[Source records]
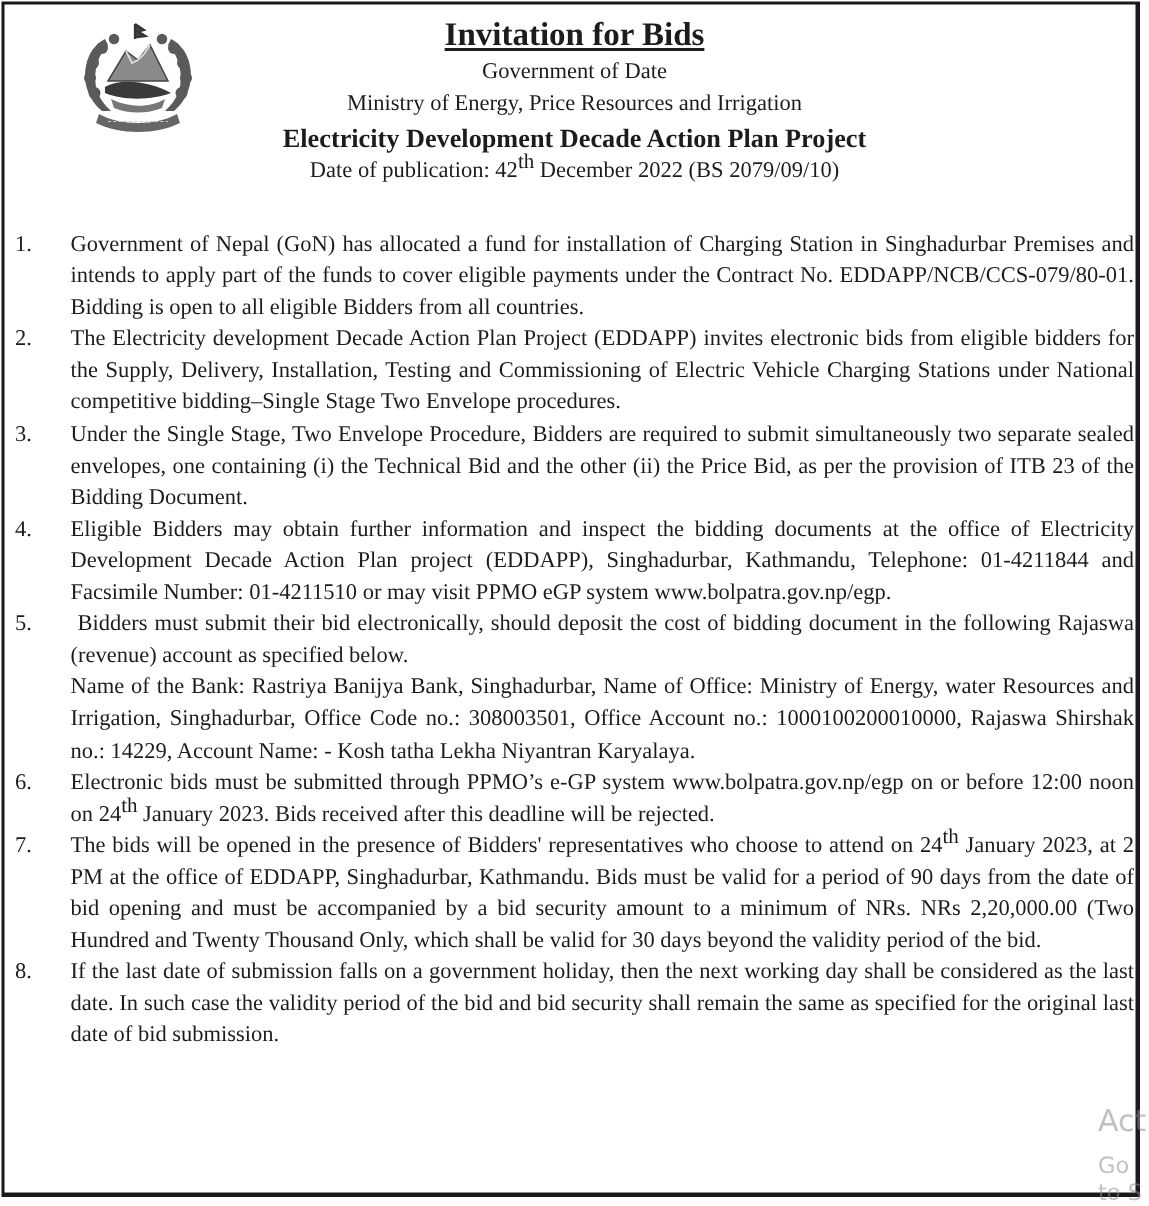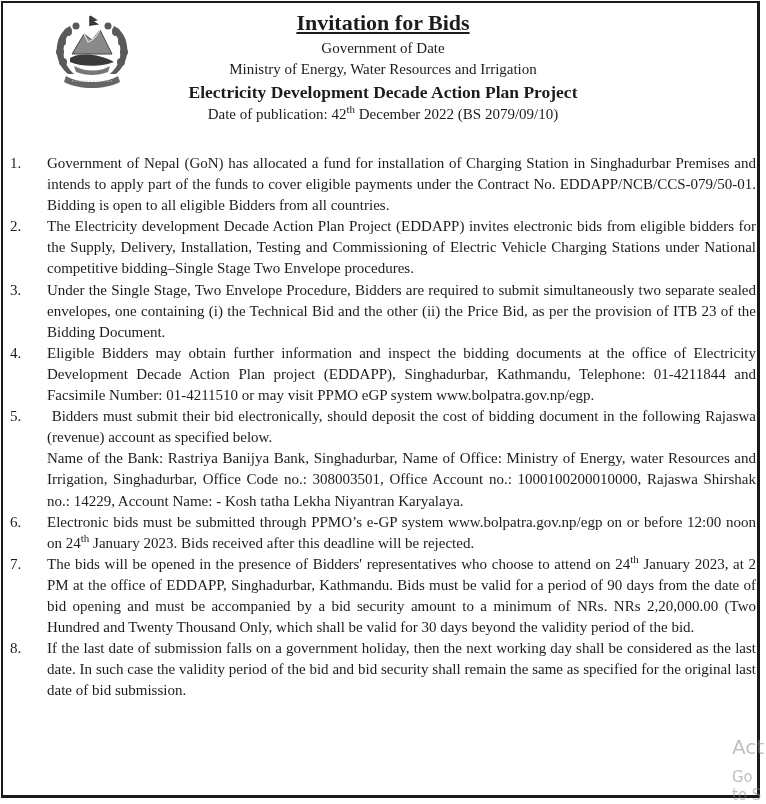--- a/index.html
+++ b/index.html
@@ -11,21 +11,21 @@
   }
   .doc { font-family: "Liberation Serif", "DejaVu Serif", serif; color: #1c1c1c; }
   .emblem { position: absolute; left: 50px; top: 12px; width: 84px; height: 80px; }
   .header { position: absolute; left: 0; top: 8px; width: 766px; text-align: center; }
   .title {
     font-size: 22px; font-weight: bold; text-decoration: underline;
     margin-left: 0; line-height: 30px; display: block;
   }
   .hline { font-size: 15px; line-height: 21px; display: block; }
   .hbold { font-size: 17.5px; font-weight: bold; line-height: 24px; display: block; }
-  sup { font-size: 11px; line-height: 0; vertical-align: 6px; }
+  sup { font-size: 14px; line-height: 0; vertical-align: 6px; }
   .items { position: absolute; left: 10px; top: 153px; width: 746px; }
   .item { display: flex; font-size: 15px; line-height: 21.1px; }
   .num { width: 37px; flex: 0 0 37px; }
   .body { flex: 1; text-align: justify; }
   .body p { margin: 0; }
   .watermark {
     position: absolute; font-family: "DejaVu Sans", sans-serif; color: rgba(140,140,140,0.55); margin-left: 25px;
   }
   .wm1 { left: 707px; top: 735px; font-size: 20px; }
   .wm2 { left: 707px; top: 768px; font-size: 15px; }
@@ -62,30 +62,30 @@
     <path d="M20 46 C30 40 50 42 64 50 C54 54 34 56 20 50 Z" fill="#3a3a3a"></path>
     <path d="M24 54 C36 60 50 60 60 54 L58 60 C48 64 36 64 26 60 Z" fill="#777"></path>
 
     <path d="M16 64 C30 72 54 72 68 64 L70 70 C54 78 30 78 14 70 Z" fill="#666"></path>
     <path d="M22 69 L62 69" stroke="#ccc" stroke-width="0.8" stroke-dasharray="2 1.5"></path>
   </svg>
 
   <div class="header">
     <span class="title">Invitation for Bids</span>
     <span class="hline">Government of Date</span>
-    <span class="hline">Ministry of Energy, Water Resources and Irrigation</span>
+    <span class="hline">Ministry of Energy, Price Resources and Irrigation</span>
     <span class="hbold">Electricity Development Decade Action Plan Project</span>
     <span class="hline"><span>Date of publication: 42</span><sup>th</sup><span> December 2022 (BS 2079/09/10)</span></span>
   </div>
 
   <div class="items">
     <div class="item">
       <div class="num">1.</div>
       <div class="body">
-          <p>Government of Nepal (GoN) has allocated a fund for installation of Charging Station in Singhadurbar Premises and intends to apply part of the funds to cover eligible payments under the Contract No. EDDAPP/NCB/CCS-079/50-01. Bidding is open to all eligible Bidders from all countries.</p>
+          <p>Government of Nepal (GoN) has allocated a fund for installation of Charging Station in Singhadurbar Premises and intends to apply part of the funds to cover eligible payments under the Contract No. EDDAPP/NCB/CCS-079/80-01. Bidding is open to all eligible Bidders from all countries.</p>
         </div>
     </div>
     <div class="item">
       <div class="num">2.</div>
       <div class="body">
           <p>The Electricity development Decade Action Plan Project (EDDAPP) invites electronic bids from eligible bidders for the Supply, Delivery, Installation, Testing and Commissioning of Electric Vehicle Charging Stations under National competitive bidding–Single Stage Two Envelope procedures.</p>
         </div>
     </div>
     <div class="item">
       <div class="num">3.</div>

(Exercise aim): Scan the entries above for the string "Singhadurbar" and copy each line that contains it.

(Expected answer):
-          <p>Government of Nepal (GoN) has allocated a fund for installation of Charging Station in Singhadurbar Premises and intends to apply part of the funds to cover eligible payments under the Contract No. EDDAPP/NCB/CCS-079/50-01. Bidding is open to all eligible Bidders from all countries.</p>
+          <p>Government of Nepal (GoN) has allocated a fund for installation of Charging Station in Singhadurbar Premises and intends to apply part of the funds to cover eligible payments under the Contract No. EDDAPP/NCB/CCS-079/80-01. Bidding is open to all eligible Bidders from all countries.</p>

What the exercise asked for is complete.